Transcribe verbatim the span of lines that opens with the line containing "<td>0.26</td>" and closes with the last line of the data below.

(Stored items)
►
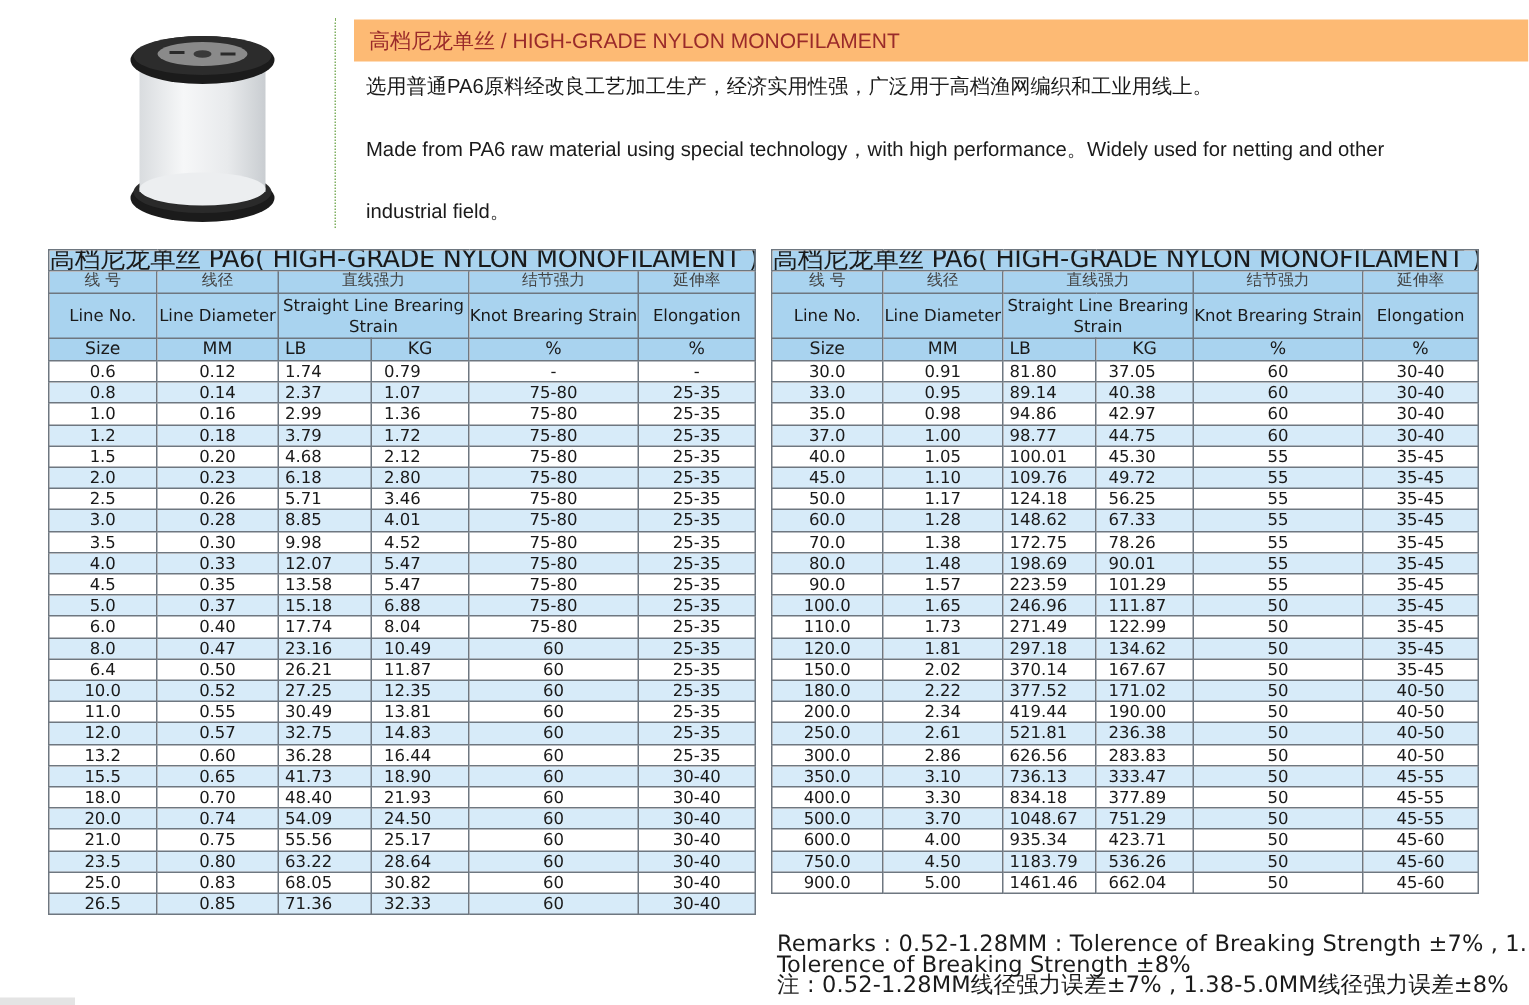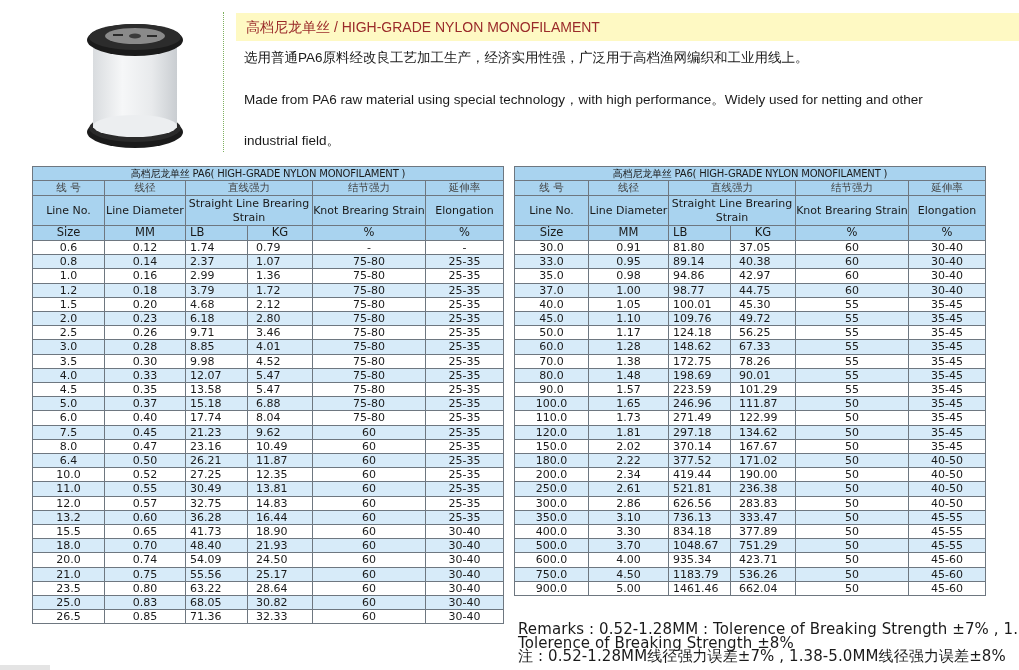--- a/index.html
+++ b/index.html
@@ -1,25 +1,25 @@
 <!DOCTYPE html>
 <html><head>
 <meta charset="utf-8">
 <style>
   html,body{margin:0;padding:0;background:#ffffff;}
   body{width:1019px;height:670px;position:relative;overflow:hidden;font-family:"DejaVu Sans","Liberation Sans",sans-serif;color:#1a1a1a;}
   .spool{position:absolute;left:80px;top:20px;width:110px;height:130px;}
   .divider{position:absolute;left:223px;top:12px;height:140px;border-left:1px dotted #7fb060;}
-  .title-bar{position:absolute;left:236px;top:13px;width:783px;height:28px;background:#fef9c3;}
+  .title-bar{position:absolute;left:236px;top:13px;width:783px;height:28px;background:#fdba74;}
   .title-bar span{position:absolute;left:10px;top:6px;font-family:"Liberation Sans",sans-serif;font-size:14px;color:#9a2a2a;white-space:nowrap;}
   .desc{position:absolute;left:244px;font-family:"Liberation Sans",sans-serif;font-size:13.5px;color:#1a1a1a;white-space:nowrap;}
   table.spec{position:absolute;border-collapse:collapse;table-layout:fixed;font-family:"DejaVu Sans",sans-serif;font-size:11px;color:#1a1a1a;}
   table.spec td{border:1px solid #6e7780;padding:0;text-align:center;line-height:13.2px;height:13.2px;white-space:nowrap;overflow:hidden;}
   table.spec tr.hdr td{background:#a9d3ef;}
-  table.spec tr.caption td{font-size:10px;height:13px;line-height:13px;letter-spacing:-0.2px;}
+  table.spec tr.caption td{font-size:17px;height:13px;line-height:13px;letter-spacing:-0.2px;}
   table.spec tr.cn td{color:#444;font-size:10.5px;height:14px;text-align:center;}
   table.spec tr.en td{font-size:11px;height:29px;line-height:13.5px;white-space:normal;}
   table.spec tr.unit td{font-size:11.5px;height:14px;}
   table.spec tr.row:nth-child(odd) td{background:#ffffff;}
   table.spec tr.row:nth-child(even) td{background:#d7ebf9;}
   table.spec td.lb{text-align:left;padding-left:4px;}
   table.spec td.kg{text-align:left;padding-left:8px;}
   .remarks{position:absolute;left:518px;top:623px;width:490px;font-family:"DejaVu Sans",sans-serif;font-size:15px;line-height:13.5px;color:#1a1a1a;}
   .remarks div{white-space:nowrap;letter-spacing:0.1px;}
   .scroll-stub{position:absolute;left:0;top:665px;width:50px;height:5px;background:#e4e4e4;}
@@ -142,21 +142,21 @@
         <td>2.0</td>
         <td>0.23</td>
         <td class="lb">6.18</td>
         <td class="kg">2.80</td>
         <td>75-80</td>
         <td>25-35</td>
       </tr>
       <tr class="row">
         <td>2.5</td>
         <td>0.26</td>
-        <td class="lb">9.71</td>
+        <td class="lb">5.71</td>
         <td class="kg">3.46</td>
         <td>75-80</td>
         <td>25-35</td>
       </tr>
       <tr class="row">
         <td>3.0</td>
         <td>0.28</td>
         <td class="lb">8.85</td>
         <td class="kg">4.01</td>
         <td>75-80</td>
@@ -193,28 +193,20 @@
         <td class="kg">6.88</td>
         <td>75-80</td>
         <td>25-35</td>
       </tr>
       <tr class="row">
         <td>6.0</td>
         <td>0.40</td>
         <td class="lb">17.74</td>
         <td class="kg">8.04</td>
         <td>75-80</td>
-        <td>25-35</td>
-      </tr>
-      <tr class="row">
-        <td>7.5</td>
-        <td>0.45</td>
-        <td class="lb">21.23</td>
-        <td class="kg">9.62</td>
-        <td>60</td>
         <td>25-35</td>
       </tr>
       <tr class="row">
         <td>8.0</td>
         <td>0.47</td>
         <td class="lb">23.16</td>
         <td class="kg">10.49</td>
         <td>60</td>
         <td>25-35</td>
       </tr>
◄
(EXPECTED OUTPUT):
         <td>0.26</td>
-        <td class="lb">9.71</td>
+        <td class="lb">5.71</td>
         <td class="kg">3.46</td>
         <td>75-80</td>
         <td>25-35</td>
       </tr>
       <tr class="row">
         <td>3.0</td>
         <td>0.28</td>
         <td class="lb">8.85</td>
         <td class="kg">4.01</td>
         <td>75-80</td>
@@ -193,28 +193,20 @@
         <td class="kg">6.88</td>
         <td>75-80</td>
         <td>25-35</td>
       </tr>
       <tr class="row">
         <td>6.0</td>
         <td>0.40</td>
         <td class="lb">17.74</td>
         <td class="kg">8.04</td>
         <td>75-80</td>
-        <td>25-35</td>
-      </tr>
-      <tr class="row">
-        <td>7.5</td>
-        <td>0.45</td>
-        <td class="lb">21.23</td>
-        <td class="kg">9.62</td>
-        <td>60</td>
         <td>25-35</td>
       </tr>
       <tr class="row">
         <td>8.0</td>
         <td>0.47</td>
         <td class="lb">23.16</td>
         <td class="kg">10.49</td>
         <td>60</td>
         <td>25-35</td>
       </tr>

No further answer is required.